The invention discloses a vertical slotting device for a horizontal hole of a thick rock stratum and a method for constructing a lateral water-intercepting curtain, which comprises a drill rod, wherein a pulse system, a jet flow structure and a slotting structure are sequentially arranged on the drill rod; the slotting structure comprises a cutter disc, a driving shaft, a driving wheel and jet flow rollers, wherein the driving wheel and the cutter disc are positioned on the same plane, a chain is arranged at the periphery of the driving wheel and the cutter disc, and saw teeth are arranged on the chain; the dynamic slotting of the bottom of a thick rock stratum drilling hole is realized through a pulse system, a jet flow structure and a slotting structure, the jet injection system realizes jet grouting, and a fully-closed or semi-closed thick rock stratum lateral water-intercepting curtain is constructed; simultaneously, the hole bottom power slotting and the injection grouting are simultaneously carried out, so that the working procedures and the operation time are saved; in addition, the slurry is mixed with the cut and broken rock blocks and rock powder to form a continuous lateral water-intercepting curtain by the cementing body, so that the construction cost of the water-intercepting curtain is reduced, and the technical problems of low water-intercepting rate and high construction cost of the water-intercepting curtain of the rock stratum in the prior art are solved.
Description
Technical Field
The invention belongs to the field of water-intercepting curtains for coal mines and non-coal mines, relates to a horizontal hole vertical slotting device, and in particular relates to a thick stratum horizontal hole vertical slotting device and a lateral water-intercepting curtain construction method.
Background
The underground deposit of many mining areas has complex hydrogeological conditions and large water inflow, the aim of depressurization and drainage safe exploitation is difficult to achieve by a drainage method, and the water-rich rock stratum is a main water source for medium and deep coal and non-coal mine exploitation, so that the mine drainage displacement is huge, water resource waste and ecological environment destruction are caused. Particularly, the distribution area of the Luohe sandstone in the western mining area is wide, the thickness is large, the underground water is rich, the water quality is good, the Luohe sandstone water enters a mine through a mining fracture in the coal mining process, the water quality is polluted, the mine drainage is increased, and the safety production of the mine is affected. The water interception curtain can block the supply channel of the water-rich rock stratum to the mine, isolate the mine space from the bedrock aquifer, reduce the lateral supply amount of underground water, reduce the drainage amount of the mine, ensure the water level of the water-rich rock stratum outside the curtain, reduce the drainage cost of the mine and the water resource tax, realize the zero emission of the water of the boosted mine, and realize the protection of the water resource and the ecological environment of the mine. Meanwhile, underground water isolation is carried out by adopting a water interception curtain engineering in the engineering of water conservancy and hydropower engineering seepage prevention, traffic tunnel underground water control and the like.
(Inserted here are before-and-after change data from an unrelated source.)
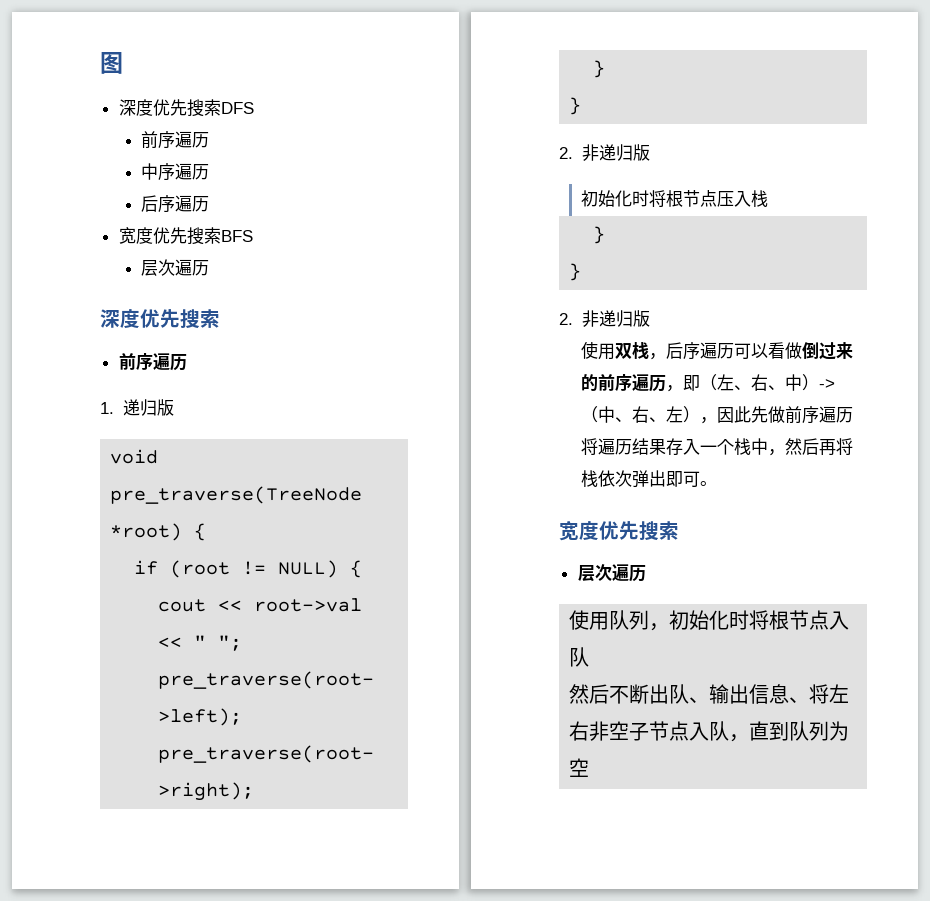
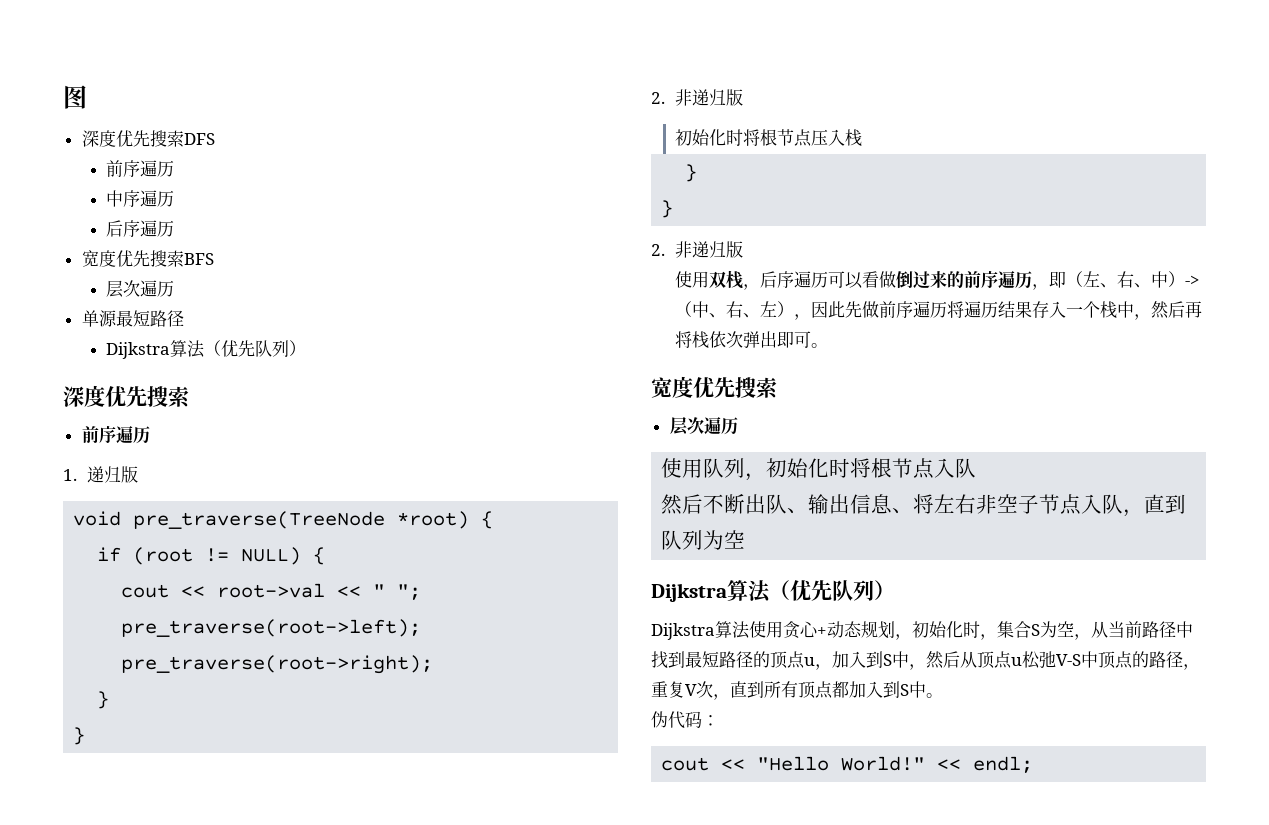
(210, 268) none -> [81,310,184,327] [105,340,306,359] // 单源最短路径 // Dijkstra算法（优先队列）
(590, 767) none -> [651,580,895,603] [651,621,1193,640] [651,651,1200,670] [651,681,943,700] [651,711,719,729] [661,756,1034,773] // Dijkstra算法（优先队列） // Dijkstra算法使用贪心+动态规划，初始化时，集合S为空，从当前路径中找到最短路径的顶点u，加入到S中，然后从顶点u松弛V-S中顶点的路径，重复V次，直到所有顶点都加入到S中。 // 伪代码： // cout << "Hello World!" << endl;

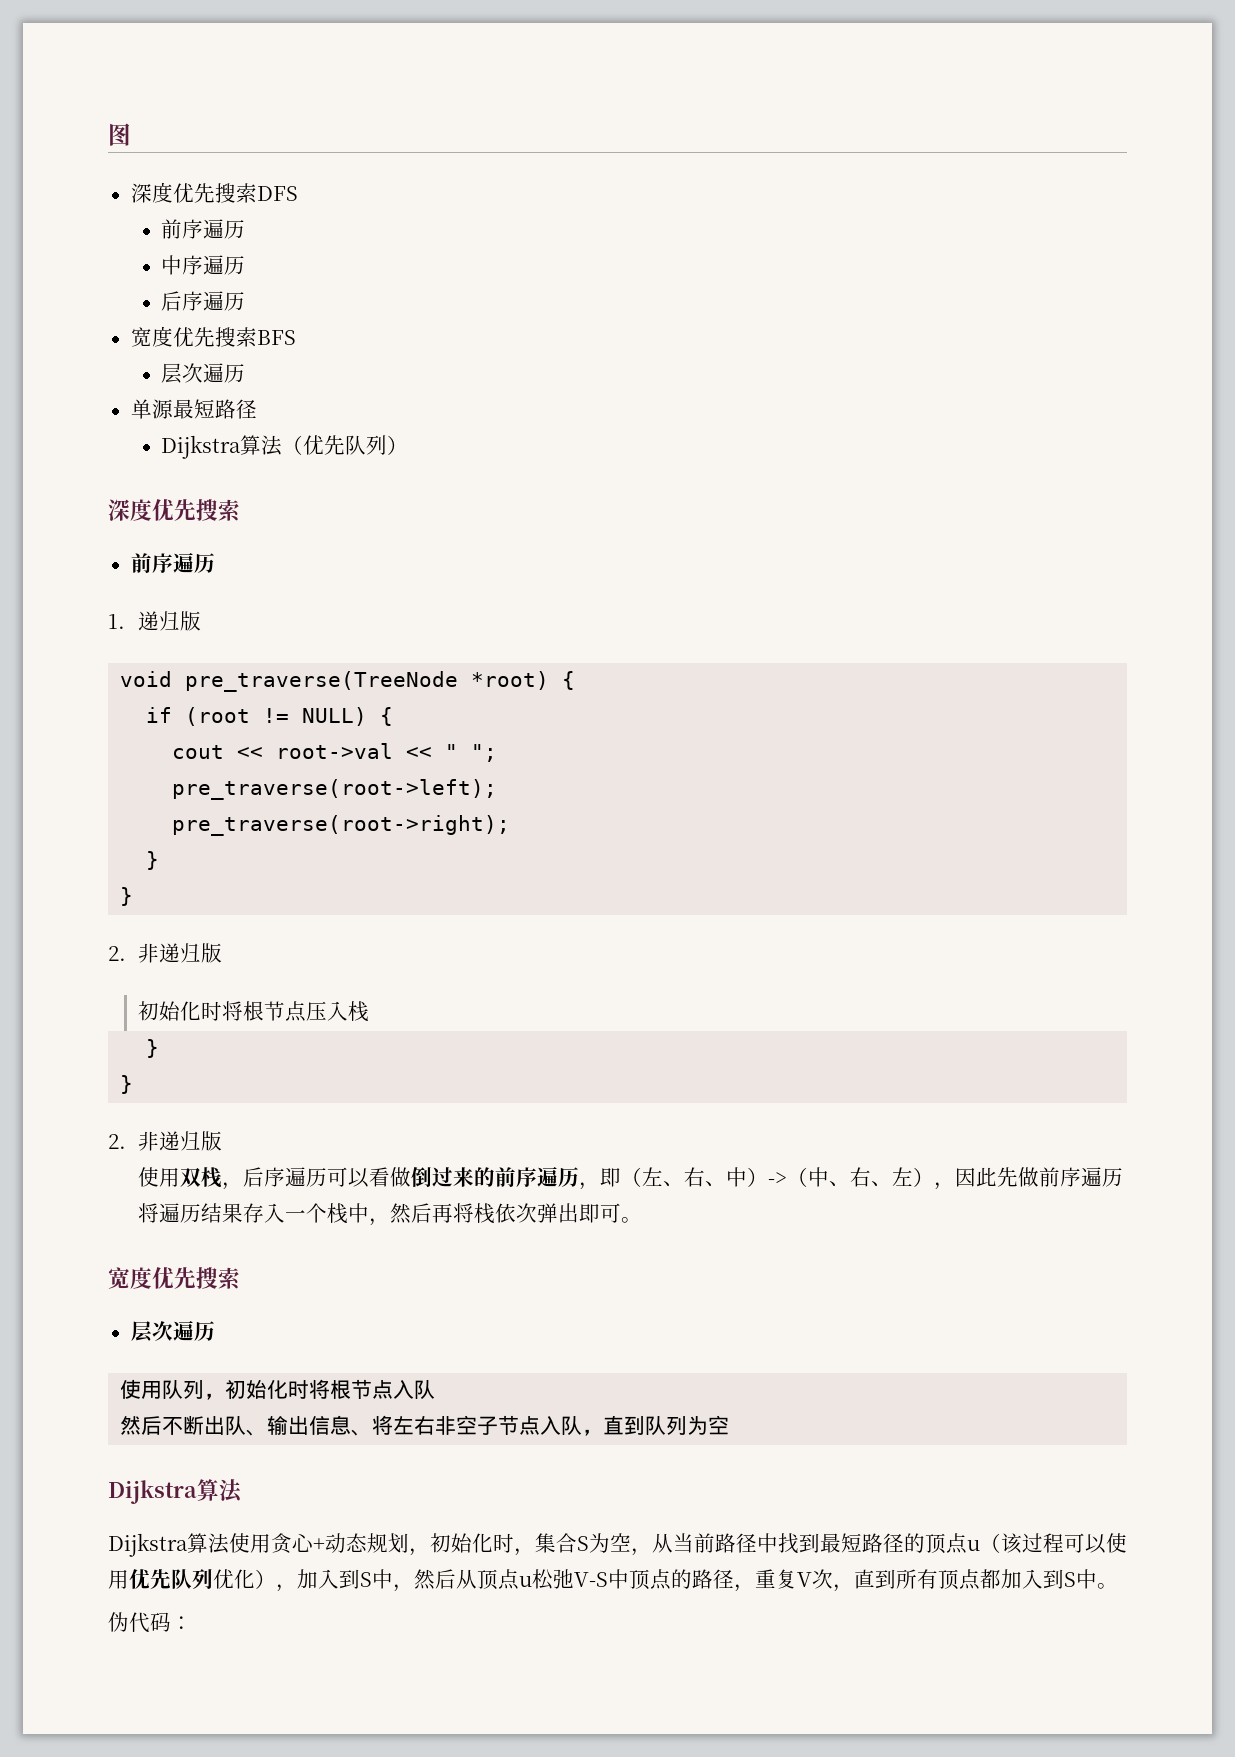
[769,580,895,601] （优先队列） -> (243, 1491) none
(815, 661) none -> [980,1533,1127,1554] [108,1569,276,1590] （该过程可以使用优先队列优化）
[661,756,1034,773] // cout << "Hello World!" << endl; -> (192, 1623) none

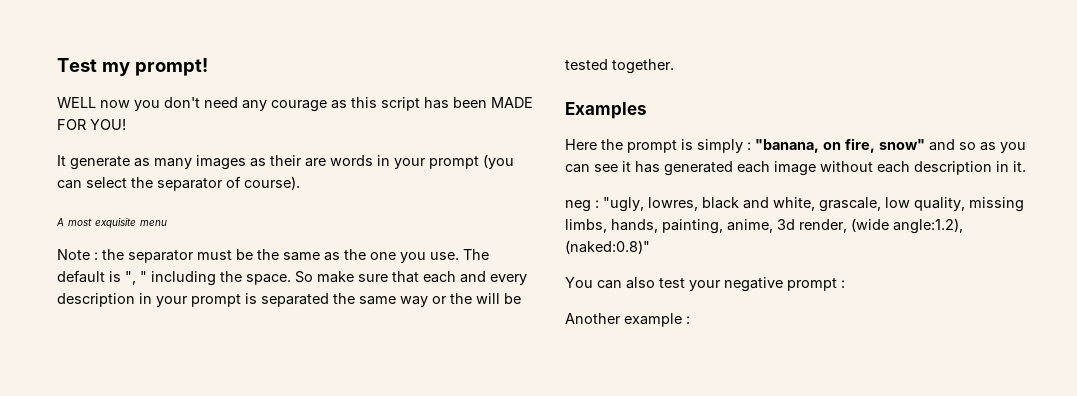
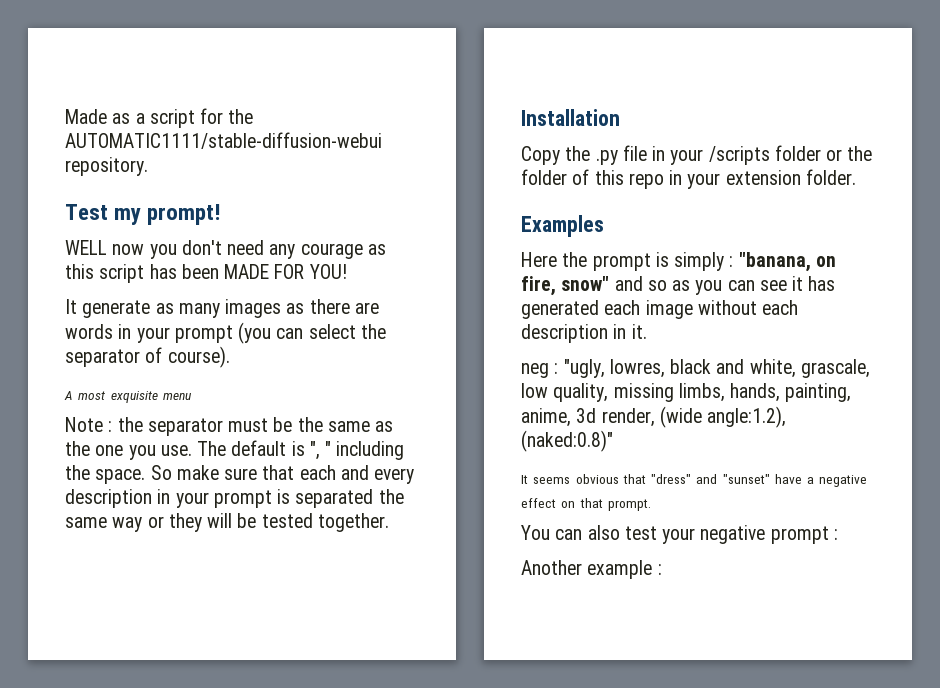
(57, 65) none -> [65,108,254,128] [65,132,382,149] [65,157,148,176] Made as a script for the AUTOMATIC1111/stable-diffusion-webui repository. //
[270,155,302,166] their -> [309,299,350,314] there
[450,293,472,304] the -> [168,513,202,532] they
(674, 66) none -> [521,109,620,126] [521,145,873,165] [521,169,856,189] // Installation // Copy the .py file in your /scripts folder or the folder of this repo in your extension folder.
(650, 247) none -> [521,474,868,487] [521,498,651,511] // It seems obvious that "dress" and "sunset" have a negative effect on that prompt.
The conventional water-intercepting curtain technology mainly comprises a drilling grouting curtain, an underground continuous wall, a jet grouting pile row, a clay core wall and the like, and the conventional water-intercepting curtain technology is usually used for shallow aquifers, and the drilling grouting curtain has successfully completed a plurality of mine water-controlling projects, such as: the metallurgical mine comprises iron ores such as Shandong Zhang Matun, han Wang, heiwang and the like; lead zinc ore at the water gap of Hunan province and copper iron ore at the red mountain of Hubei province; coal systems include mines such as Xuang, tian Tun, qingshan spring, zhu Xianzhuang, etc.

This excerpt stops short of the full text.